Morphological misfits can be defined as a miscellaneous class of numerically marginal, often lately discovered taxa, deviating in one or more dramatic aspects from the structural organization of their closest relatives. Morphological misfits are a widely diverse set of taxa which according to their anatomical, ontogenetic and phylogenetic nature may offer the opportunity for a multiplicity of case studies in evolutionary developmental biology. Anatomically, there are modular misfits such as the paussinae beetles, with their extravagant antennae borne on a quite usual beetle body, and systemic misfits such as Wolffia among the flowering plants, reduced to a minute blob of green matter, and the also bloblike parasitic crustacean Sacculina among the animals.

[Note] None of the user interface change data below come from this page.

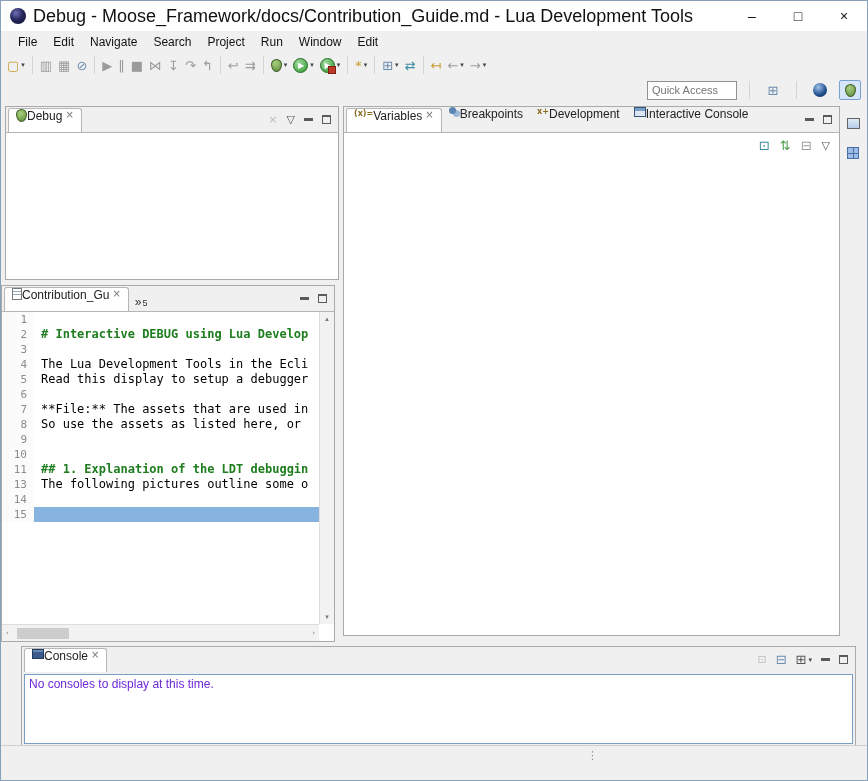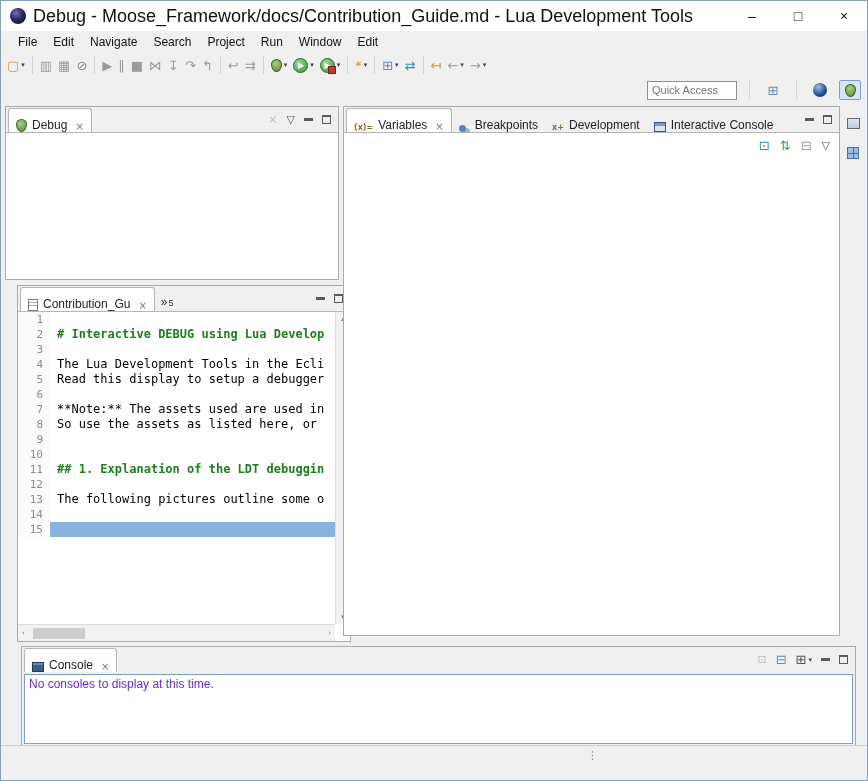--- a/index.html
+++ b/index.html
@@ -46,7 +46,7 @@
   
   .panel { position:absolute; background:#f0f0f0; border:1px solid #aaa; }
   .tabbar { height:25px; display:flex; align-items:stretch; }
-  .tab { display:flex; align-items:flex-end; gap:5px; padding:0 7px; font-size:12px; color:#222; position:relative; }
+  .tab { display:flex; align-items:flex-start; padding:0 7px; font-size:12px; color:#222; position:relative; }
   .tab.active { background:#fff; border:1px solid #b6b6b6; border-bottom:none; border-radius:3px 3px 0 0; margin:1px 0 0 2px; z-index:2; }
   .tab-close { font-size:10px; color:#777; margin-left:3px; font-family:"DejaVu Sans", sans-serif; }
   .view-icons { margin-left:auto; display:flex; align-items:center; gap:9px; padding-right:7px; }

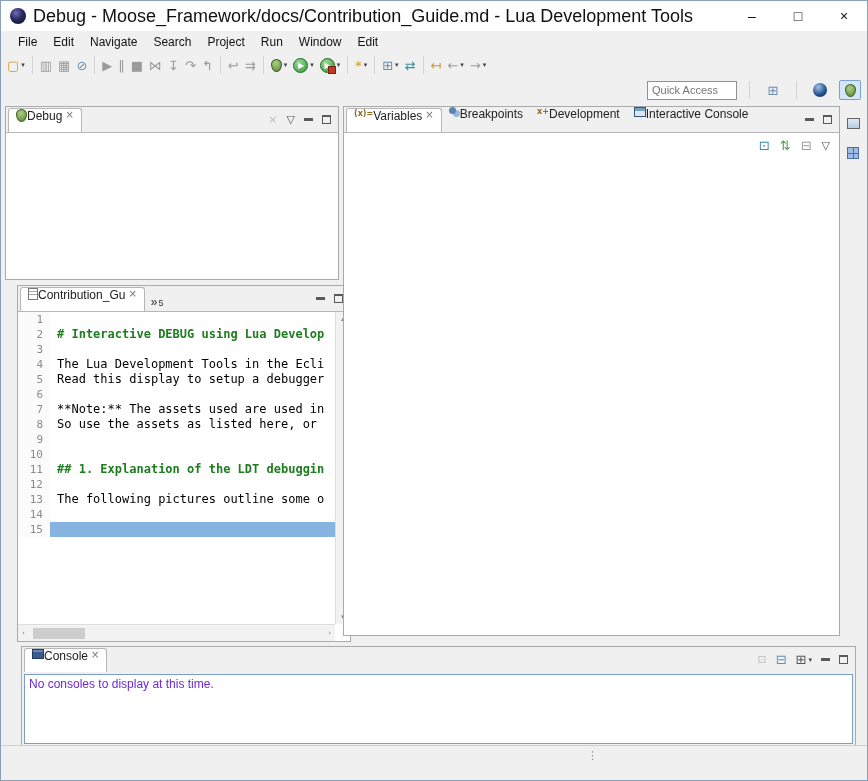--- a/index.html
+++ b/index.html
@@ -57,7 +57,7 @@
   .panel-content { position:absolute; left:0; right:0; top:25px; bottom:0; background:#fff; border-top:1px solid #b6b6b6; }
 
   #debug-panel  { left:4px;  top:105px; width:334px; height:174px; }
-  #editor-panel { left:16px;  top:284px; width:334px; height:357px; }
+  #editor-panel { left:0;  top:284px; width:334px; height:357px; }
   #right-panel  { left:342px; top:105px; width:497px; height:530px; }
   #console-panel{ left:20px;  top:645px; width:835px; height:101px; }
 

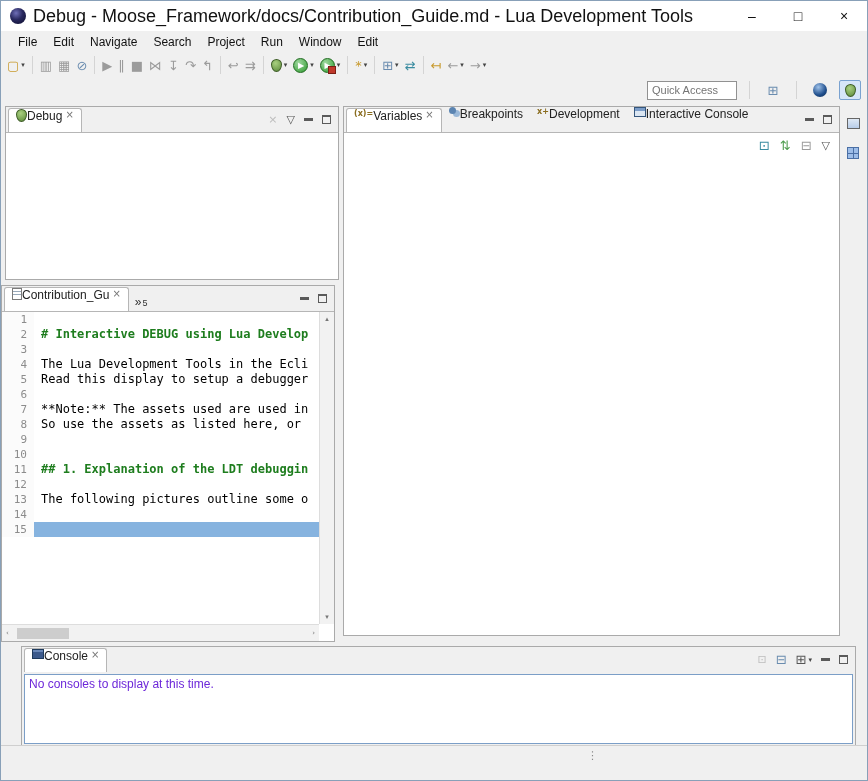--- a/index.html
+++ b/index.html
@@ -320,7 +320,7 @@
 
           <div class="ed-line" data-style="t">
             <span class="ln">7</span>
-            <span class="lt">**Note:** The assets used are used in</span>
+            <span class="lt">**File:** The assets that are used in</span>
           </div>
 
           <div class="ed-line" data-style="t">

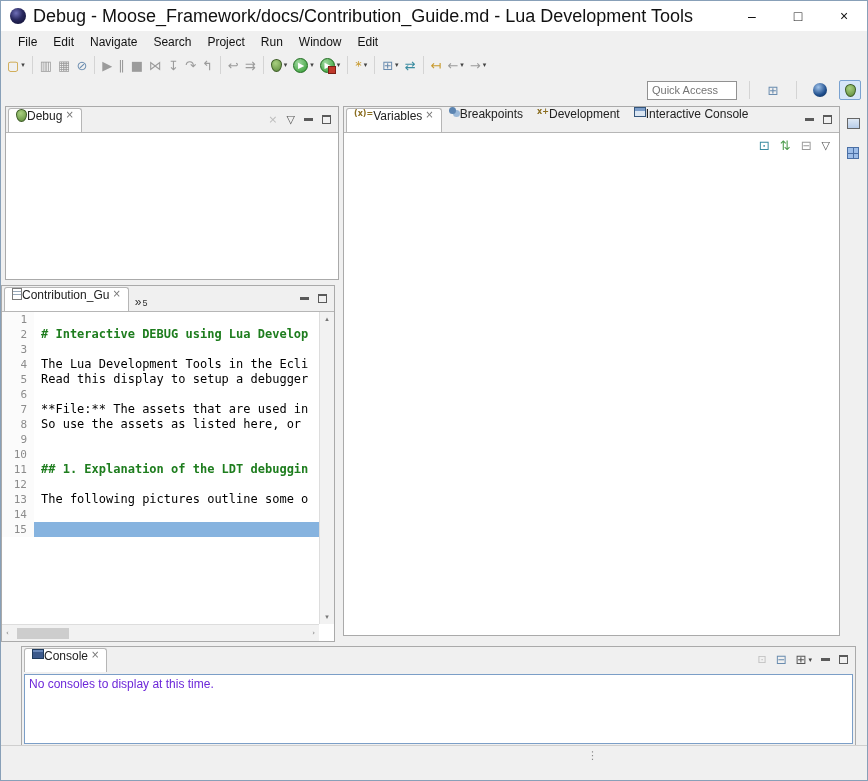--- a/index.html
+++ b/index.html
@@ -343,10 +343,6 @@
             <span class="lt">## 1. Explanation of the LDT debuggin</span>
           </div>
 
-          <div class="ed-line" data-style="t">
-            <span class="ln">12</span>
-            <span class="lt"></span>
-          </div>
 
           <div class="ed-line" data-style="t">
             <span class="ln">13</span>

The former, but not the latter, are suggestive of developmental modularity. Ontogenetically, there are one-phase only misfits, such as blepharicerid midges (aberrant larvae but conventional midge-shaped adults), and whole-life-cycle misfits such as cycliophorans. The former, but not the latter, would suggest an evolutionary independence of developmental stages. Some misfits have diverged recently from their morphologically conservative closest relatives (e.g. the duckweeds (Lemnoideae) from conventional Araceae), while others, such as chaetognaths and Welwitschia, are the sole members of lineages which diverged very deeply in time from their closest known or putative relatives. The former, but not the latter, can provide obvious opportunities for investigating character evolvability.